| TRY IT |
Restate each record word for word, omitting whatever pictures it holds.

| DATA |
= Beginning of Section =

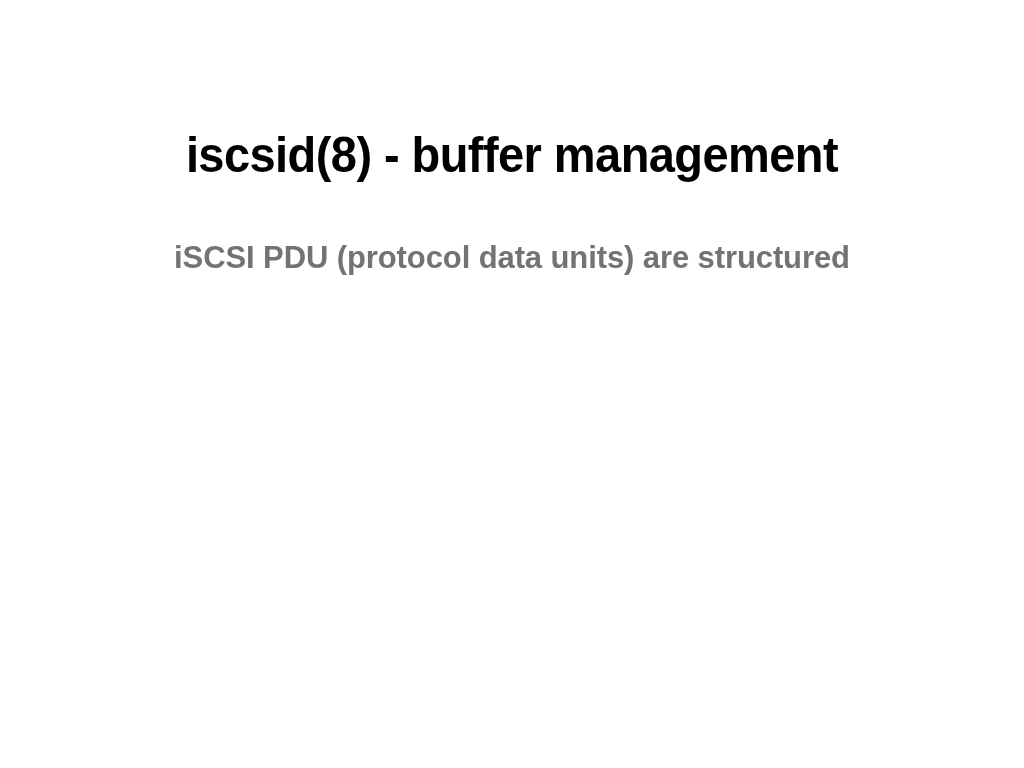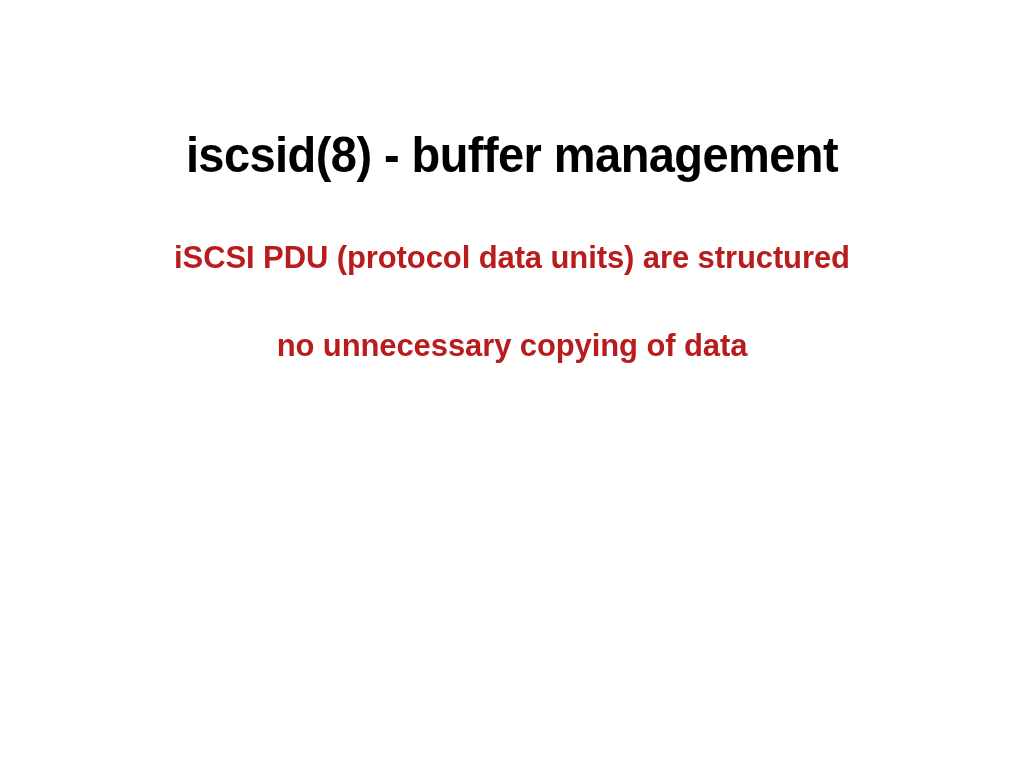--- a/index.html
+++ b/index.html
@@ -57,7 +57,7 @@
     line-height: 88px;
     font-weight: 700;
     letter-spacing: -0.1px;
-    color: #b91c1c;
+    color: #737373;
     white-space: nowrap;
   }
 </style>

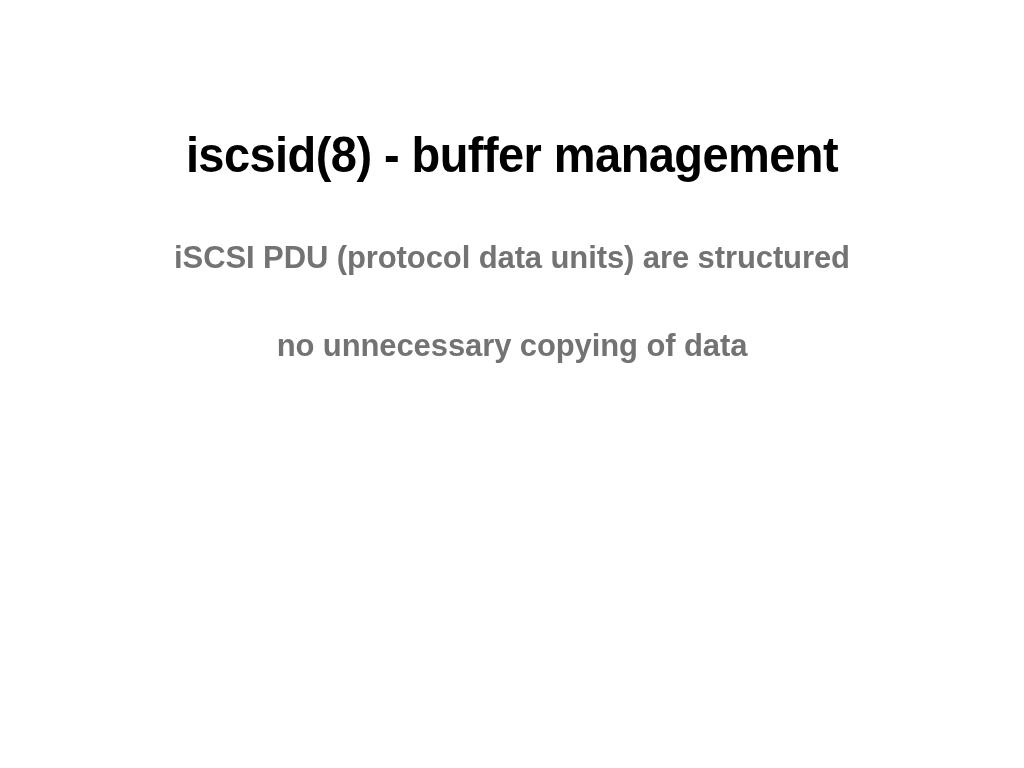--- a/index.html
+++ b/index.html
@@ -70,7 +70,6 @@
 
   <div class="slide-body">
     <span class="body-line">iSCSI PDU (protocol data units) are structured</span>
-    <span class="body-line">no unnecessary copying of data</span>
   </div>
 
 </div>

= End of Section =

| SOLUTION TO THE EXERCISE |
--- a/index.html
+++ b/index.html
@@ -57,7 +57,7 @@
     line-height: 88px;
     font-weight: 700;
     letter-spacing: -0.1px;
-    color: #b91c1c;
+    color: #737373;
     white-space: nowrap;
   }
 </style>

--- a/index.html
+++ b/index.html
@@ -70,7 +70,6 @@
 
   <div class="slide-body">
     <span class="body-line">iSCSI PDU (protocol data units) are structured</span>
-    <span class="body-line">no unnecessary copying of data</span>
   </div>
 
 </div>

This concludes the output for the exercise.